> **Assignment**
Each line in the records that mentions the word "mehrere" needs to be listed.

[[ Information shown, beginning ]]

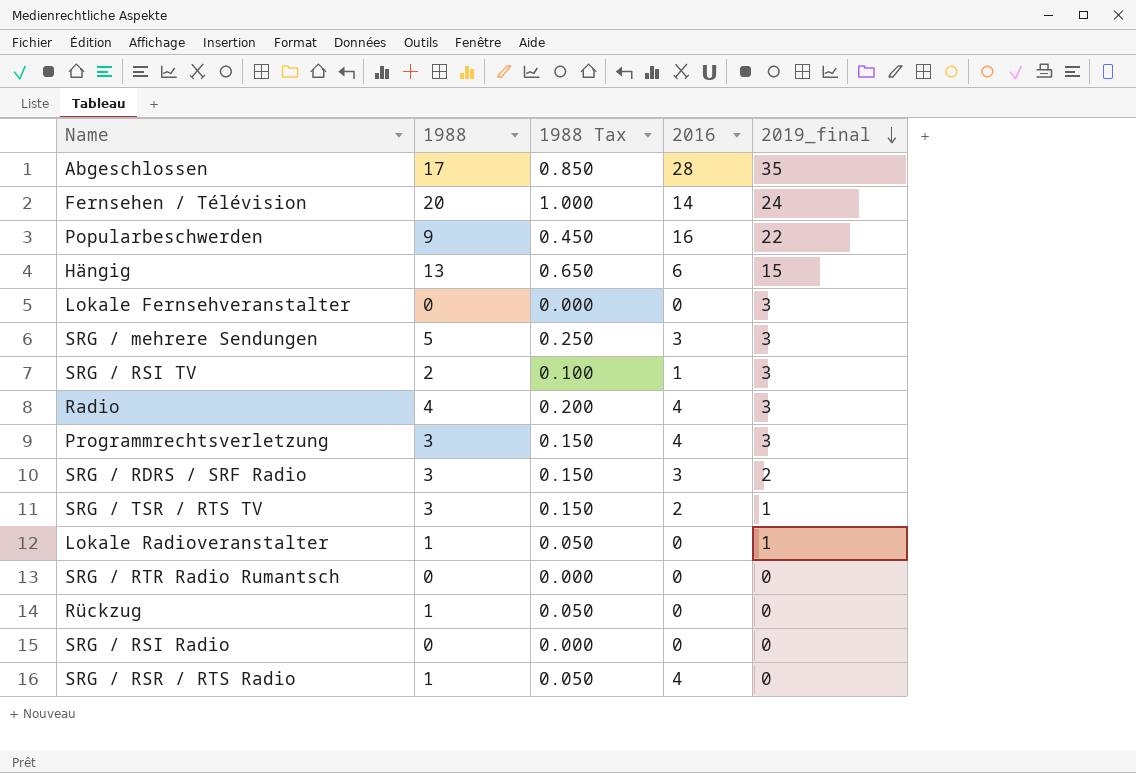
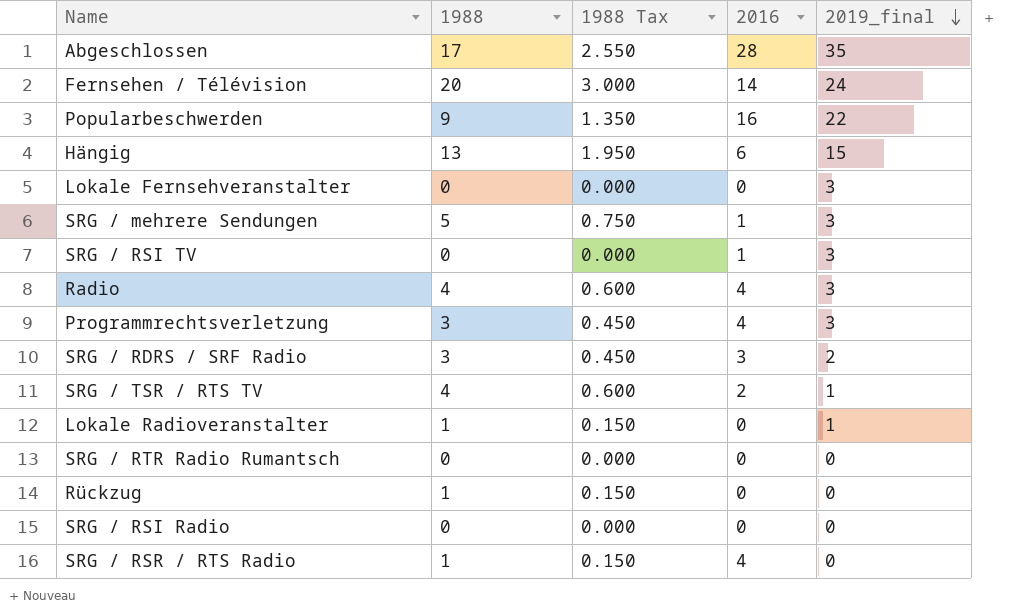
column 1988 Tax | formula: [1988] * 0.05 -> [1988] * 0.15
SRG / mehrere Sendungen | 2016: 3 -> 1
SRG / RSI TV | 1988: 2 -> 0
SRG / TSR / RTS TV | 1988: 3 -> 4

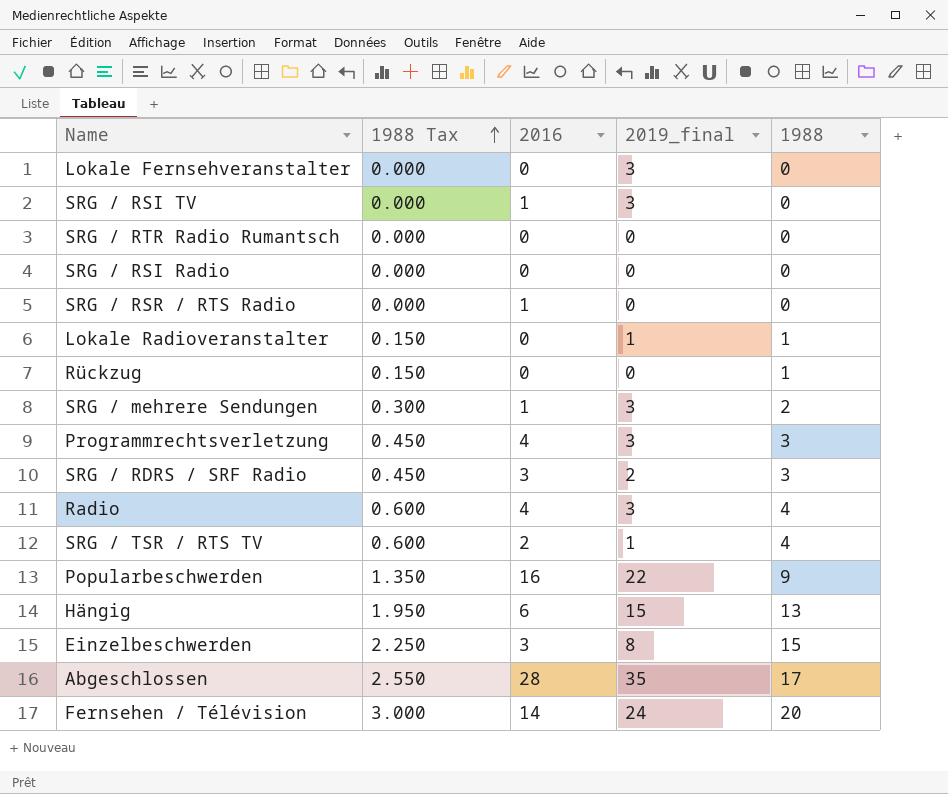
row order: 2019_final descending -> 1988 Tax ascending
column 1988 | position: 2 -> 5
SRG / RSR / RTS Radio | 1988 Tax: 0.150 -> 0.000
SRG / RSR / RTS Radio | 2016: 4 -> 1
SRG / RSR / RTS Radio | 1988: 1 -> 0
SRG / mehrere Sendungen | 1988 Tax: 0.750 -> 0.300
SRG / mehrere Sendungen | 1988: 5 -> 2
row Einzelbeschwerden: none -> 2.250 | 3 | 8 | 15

[[ Information shown, end ]]

> **Answer to this problem**
SRG / mehrere Sendungen | 2016: 3 -> 1
SRG / mehrere Sendungen | 1988 Tax: 0.750 -> 0.300
SRG / mehrere Sendungen | 1988: 5 -> 2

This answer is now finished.